The latest Essential Research poll records a delicate shift to the Coalition on voting intention, weakening climate change skepticism, and a rather tough-minded attitude on freedoms and national security.

Essential Research’s fortnightly rolling aggregate ticks a point to the Coalition this week, putting Labor’s two-party lead at 52-48. The only change on the primary vote is a one point gain for the Coalition to 40%, with the balance being lost in rounding. This leaves Labor on 39%, the Greens on 10% and Palmer United on 4%.

Also:

• The poll finds a decline in climate change skepticism, with 56% attributing climate change to human activity and 30% to normal fluctuation, respectively the equal highest and lowest results out of nine going back to 2009; and 52% professing greater concern about it than they felt two years ago, versus 9% less concerned. However, only 12% favour an emissions trading scheme out of three options to deal with it, with 50% backing incentives for renewable energy and 10% the government’s direct action policy.

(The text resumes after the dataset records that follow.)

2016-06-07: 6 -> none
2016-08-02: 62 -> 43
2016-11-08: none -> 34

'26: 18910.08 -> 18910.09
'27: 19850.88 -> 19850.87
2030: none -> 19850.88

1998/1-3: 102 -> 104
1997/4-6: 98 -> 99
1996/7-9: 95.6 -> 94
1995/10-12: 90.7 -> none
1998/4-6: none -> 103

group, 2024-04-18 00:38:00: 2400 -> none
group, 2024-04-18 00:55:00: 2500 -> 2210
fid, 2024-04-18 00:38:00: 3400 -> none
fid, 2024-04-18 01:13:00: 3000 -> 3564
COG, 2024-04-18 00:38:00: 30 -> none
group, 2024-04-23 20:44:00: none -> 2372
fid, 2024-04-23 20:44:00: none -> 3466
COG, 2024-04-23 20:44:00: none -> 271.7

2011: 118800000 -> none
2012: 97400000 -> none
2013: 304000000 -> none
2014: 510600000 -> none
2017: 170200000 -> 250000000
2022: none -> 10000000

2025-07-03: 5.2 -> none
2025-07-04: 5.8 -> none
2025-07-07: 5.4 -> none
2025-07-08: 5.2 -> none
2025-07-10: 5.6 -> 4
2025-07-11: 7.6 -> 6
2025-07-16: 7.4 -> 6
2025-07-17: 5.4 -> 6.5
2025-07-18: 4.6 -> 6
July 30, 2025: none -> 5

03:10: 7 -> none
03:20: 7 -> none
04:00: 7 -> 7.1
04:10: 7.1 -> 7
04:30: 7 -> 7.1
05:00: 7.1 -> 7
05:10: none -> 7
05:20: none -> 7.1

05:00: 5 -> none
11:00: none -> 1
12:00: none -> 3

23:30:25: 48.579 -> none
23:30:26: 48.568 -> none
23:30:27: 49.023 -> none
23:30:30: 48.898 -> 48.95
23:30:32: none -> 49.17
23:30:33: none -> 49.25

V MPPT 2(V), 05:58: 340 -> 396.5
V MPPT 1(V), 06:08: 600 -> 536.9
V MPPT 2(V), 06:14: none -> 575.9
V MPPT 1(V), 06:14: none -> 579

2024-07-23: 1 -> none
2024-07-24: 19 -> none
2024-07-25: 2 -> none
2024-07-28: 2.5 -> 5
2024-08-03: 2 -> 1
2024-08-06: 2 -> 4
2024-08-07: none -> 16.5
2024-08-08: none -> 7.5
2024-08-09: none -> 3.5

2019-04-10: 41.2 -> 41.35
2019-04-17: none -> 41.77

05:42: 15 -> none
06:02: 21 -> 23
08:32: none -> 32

• There appears a rather indelicate mindset so far as the balance of freedom and security is concerned: 50% want more restrictions on “rights and freedoms for some people” in the interests of national security, with 34% opting for “current laws strike the right balance” (oddly, there is no option for less restrictions); and 59% support detention without charge in relation to terrorism allegations, with 24% opposed. However, 71% are concerned about privacy and surveillance of social media, compared with 25% not concerned.

• 53% profess themselves concerned about ABC funding cuts, compared with 39% not concerned.

Author: William Bowe

William Bowe is a Perth-based election analyst and occasional teacher of political science. His blog, The Poll Bludger, has existed in one form or another since 2004, and is one of the most heavily trafficked websites on Australian politics.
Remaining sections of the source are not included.